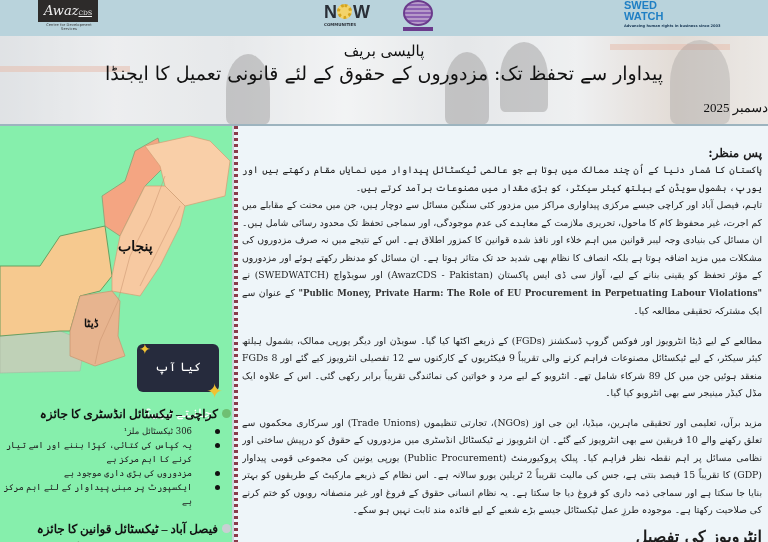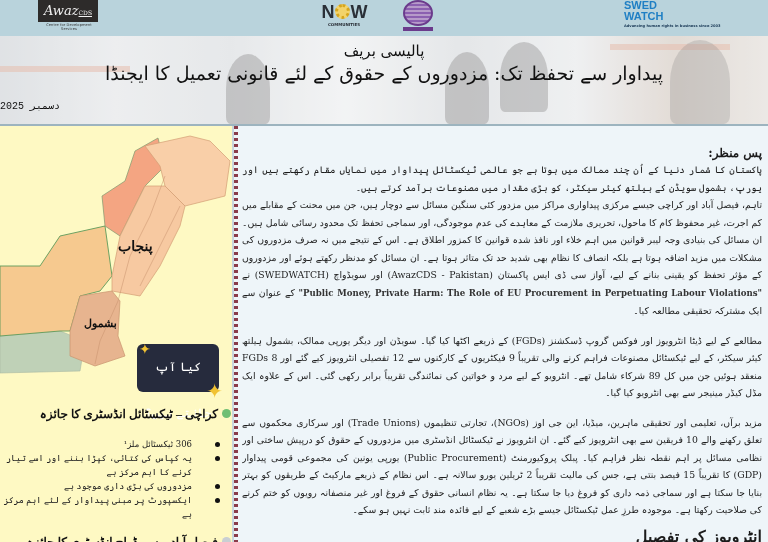"N W" .logo-now { left: 316px -> 324px; text-align: center -> left }
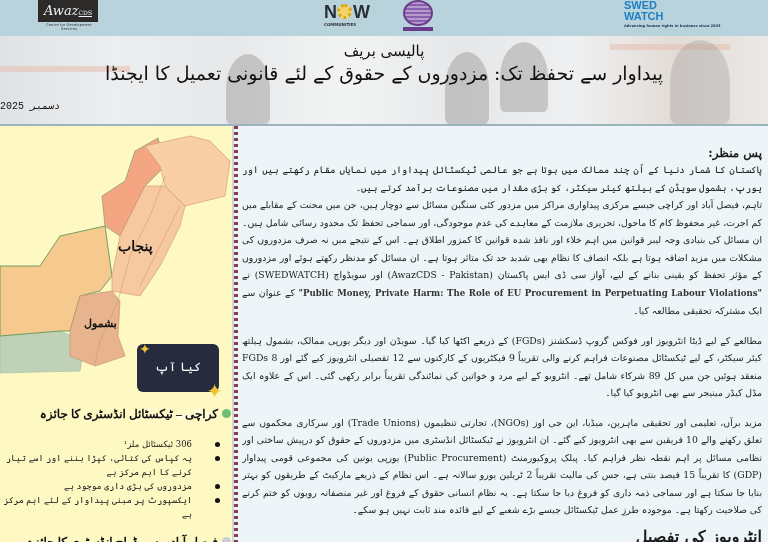"دسمبر 2025" .hero .t3 { font-family: Liberation Mono, monospace -> Liberation Serif, serif; font-size: 10px -> 13px; text-align: left -> right }
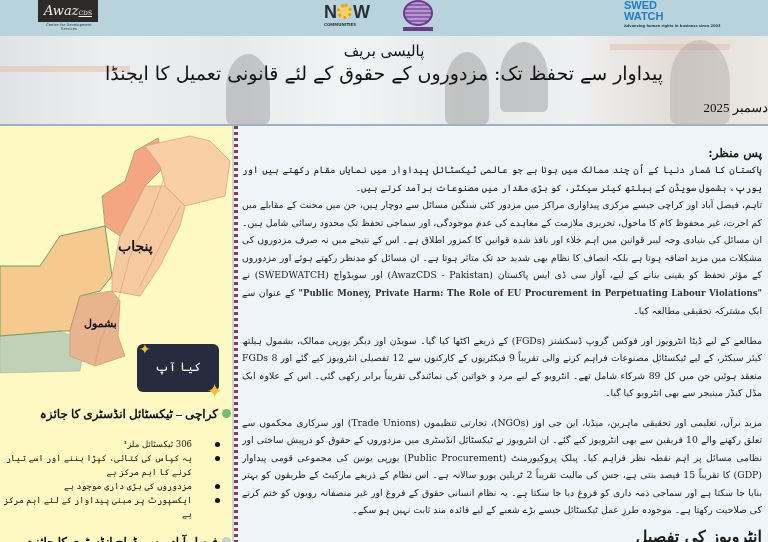"پنجاب" .left-col { background: #fef9c3 -> #86efac }
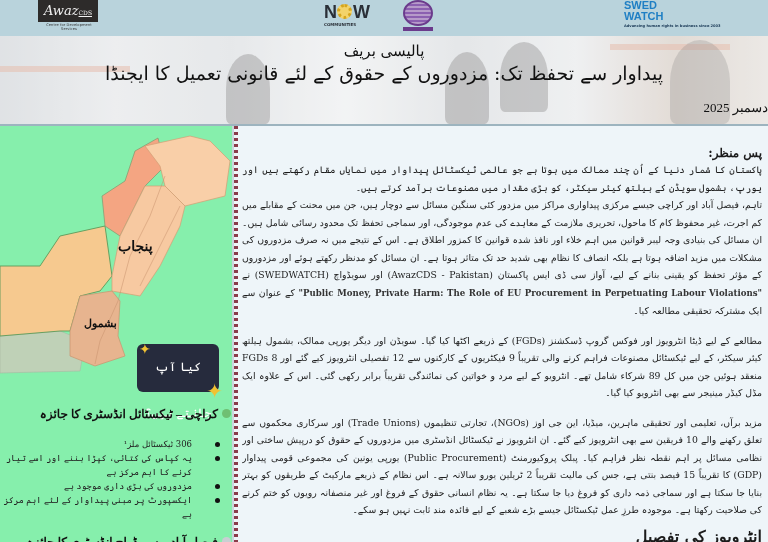"بشمول" div.map-label { text: بشمول -> ڈیٹا }
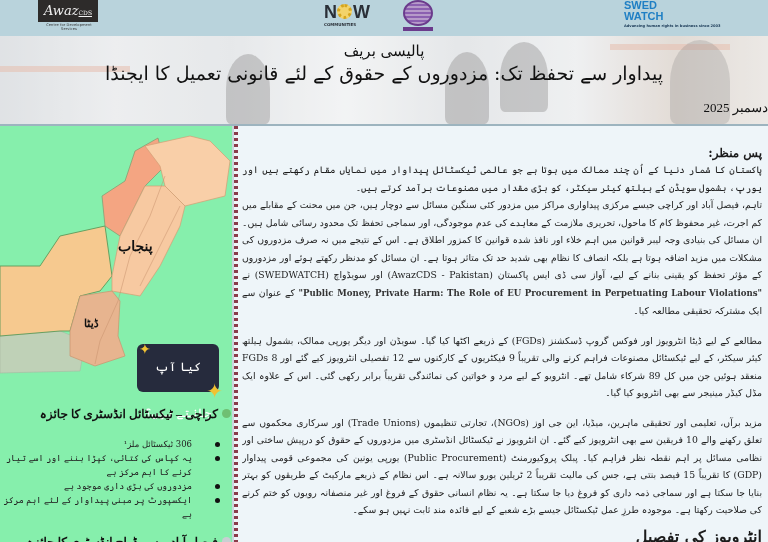"306 ٹیکسٹائل ملز¹" .fact-list { margin: 15px 22px 0 0 -> 2px 22px 0 0 }
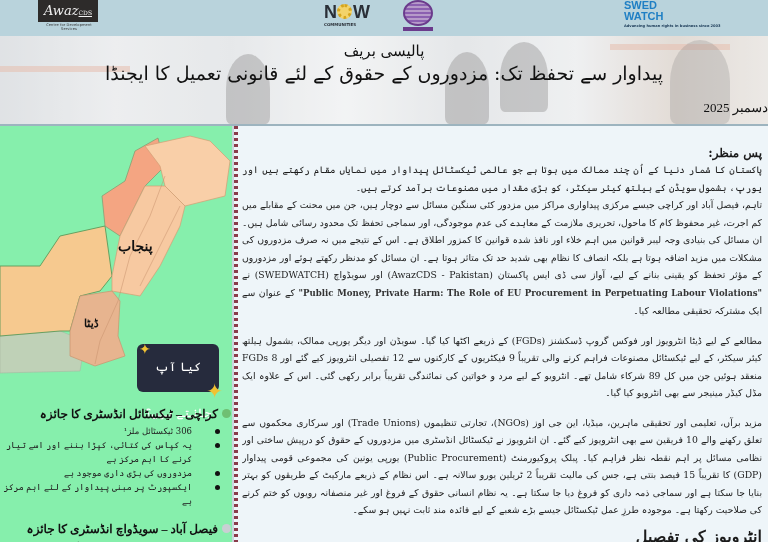"فیصل آباد – سویڈواچ انڈسٹری" span { text: سویڈواچ انڈسٹری -> ٹیکسٹائل قوانین }
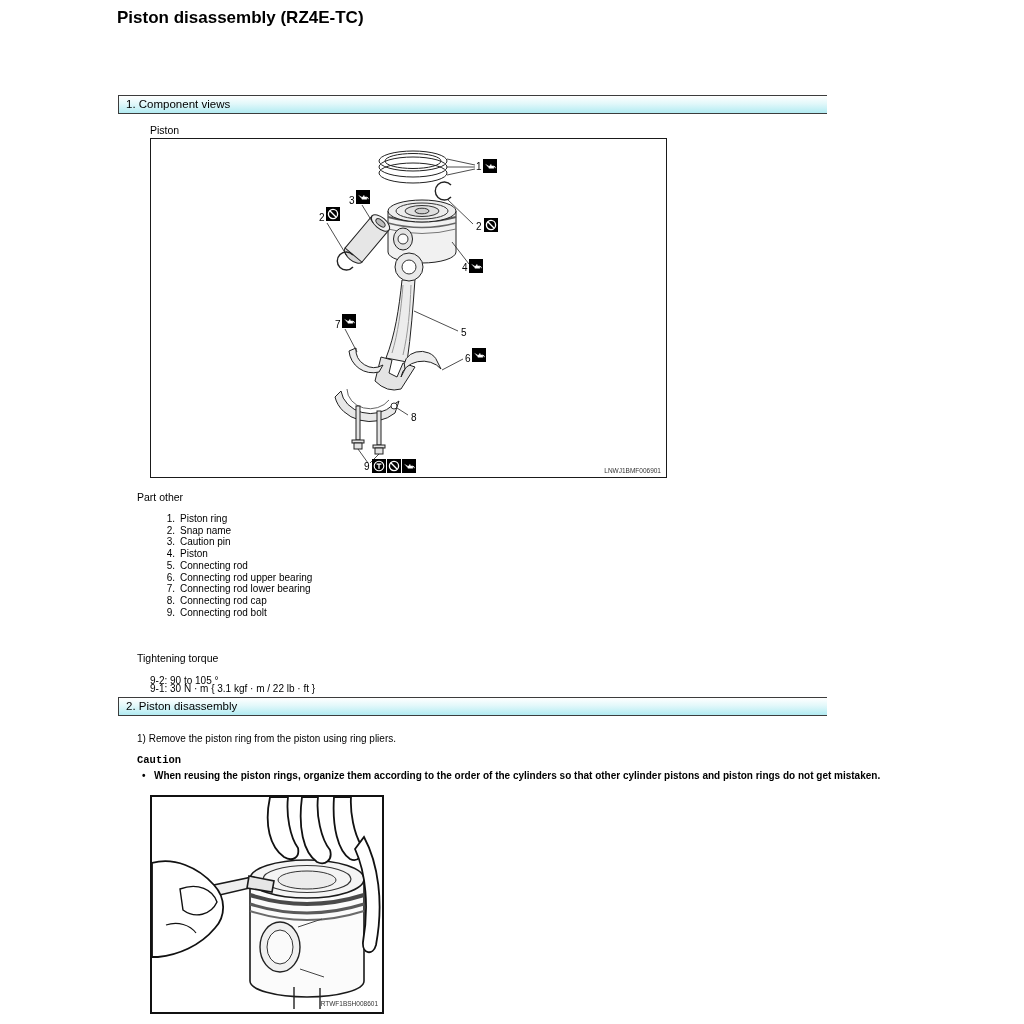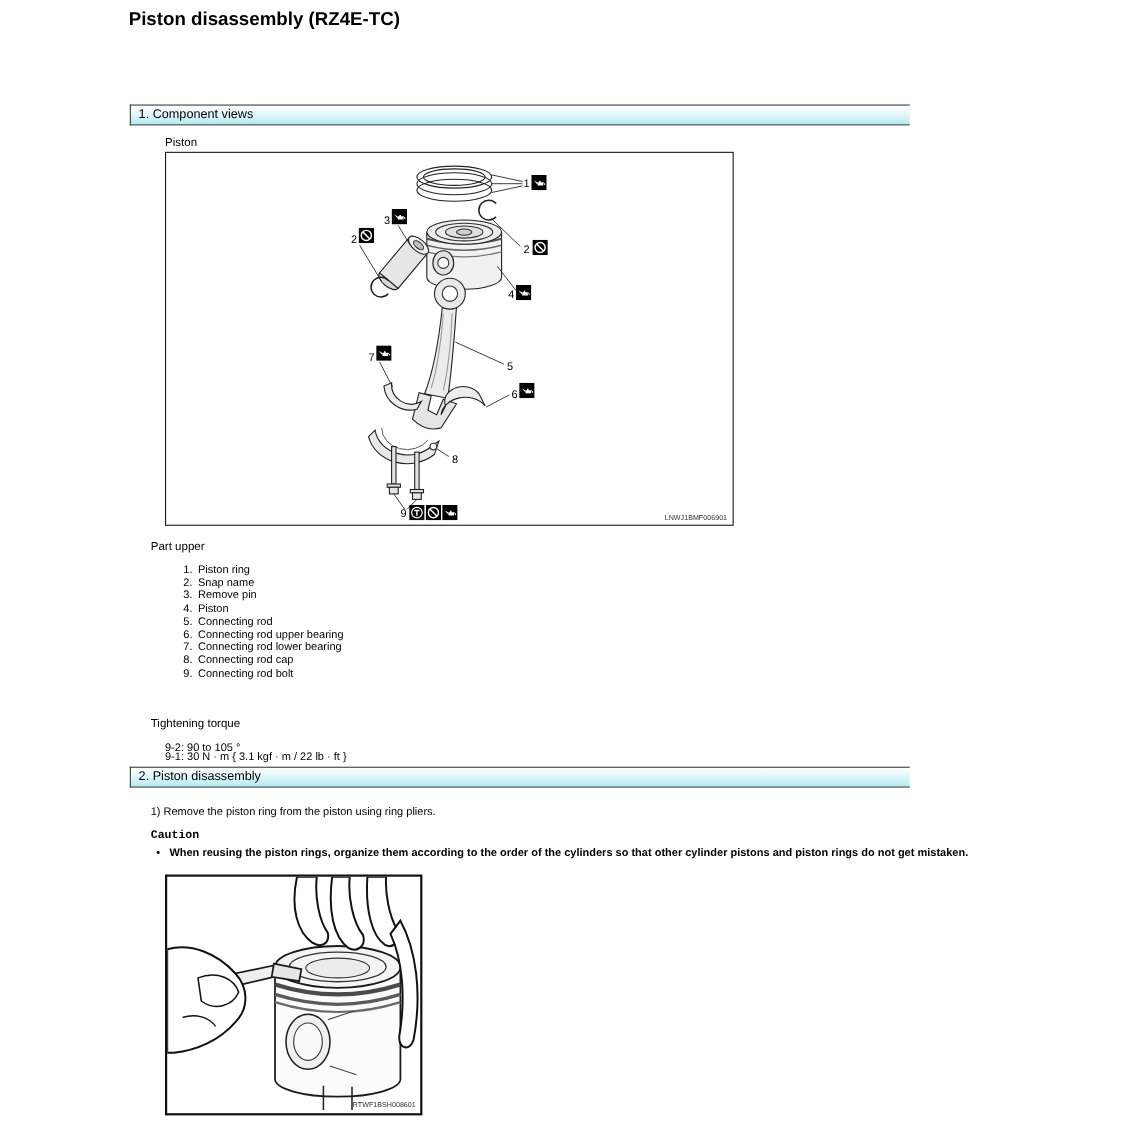"Part upper" div.abs { text: upper -> other }
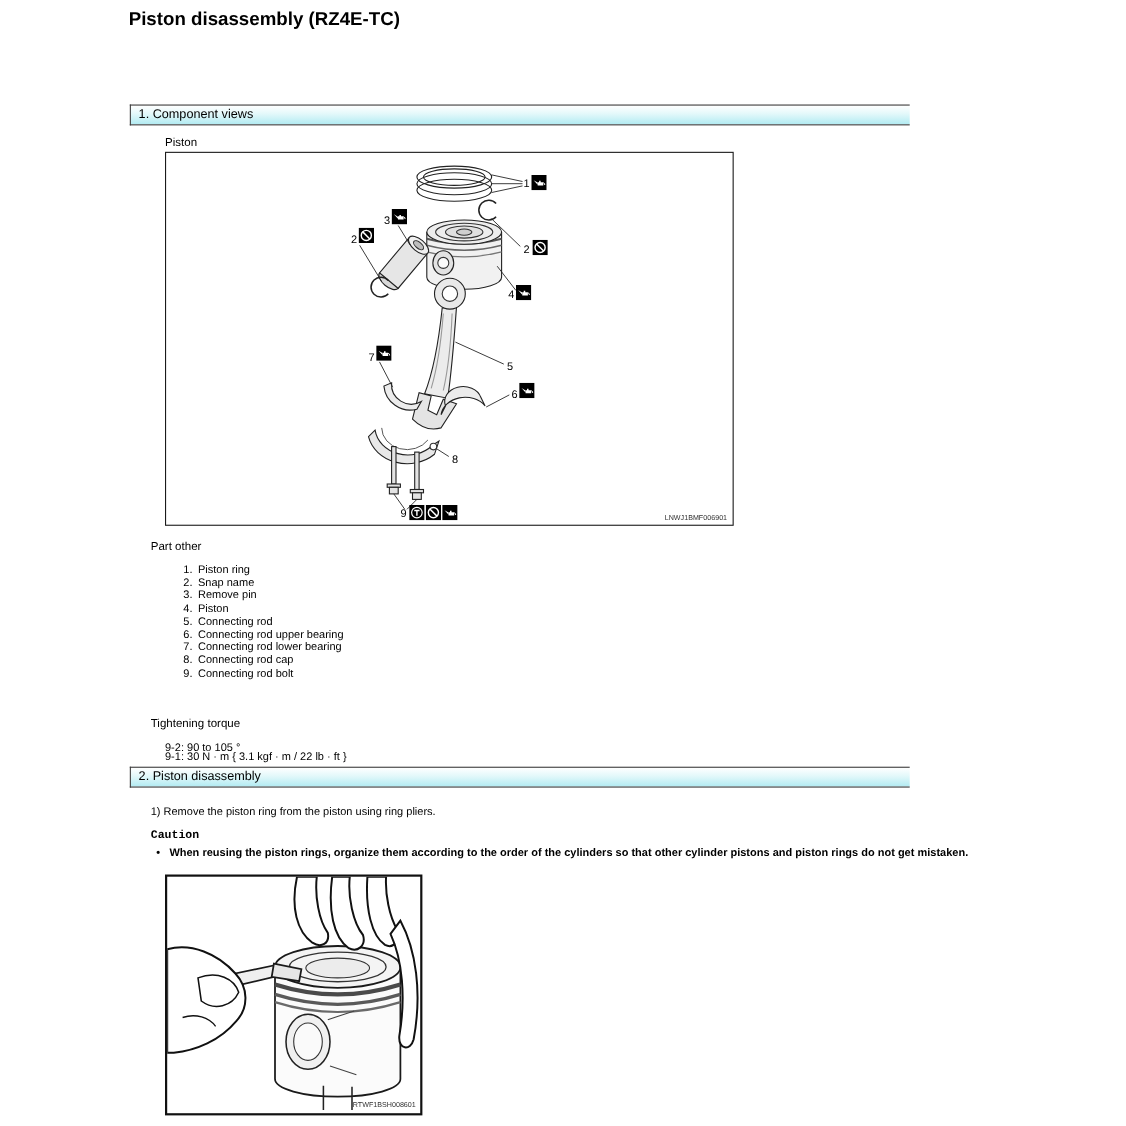"Remove pin" span { text: Remove -> Caution }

• Your task
The answer should consist only of the lines from the one with "text: upper ->" through the last line of the material above, copied exactly, with no pictures.

• Result for this exercise
"Part upper" div.abs { text: upper -> other }
"Remove pin" span { text: Remove -> Caution }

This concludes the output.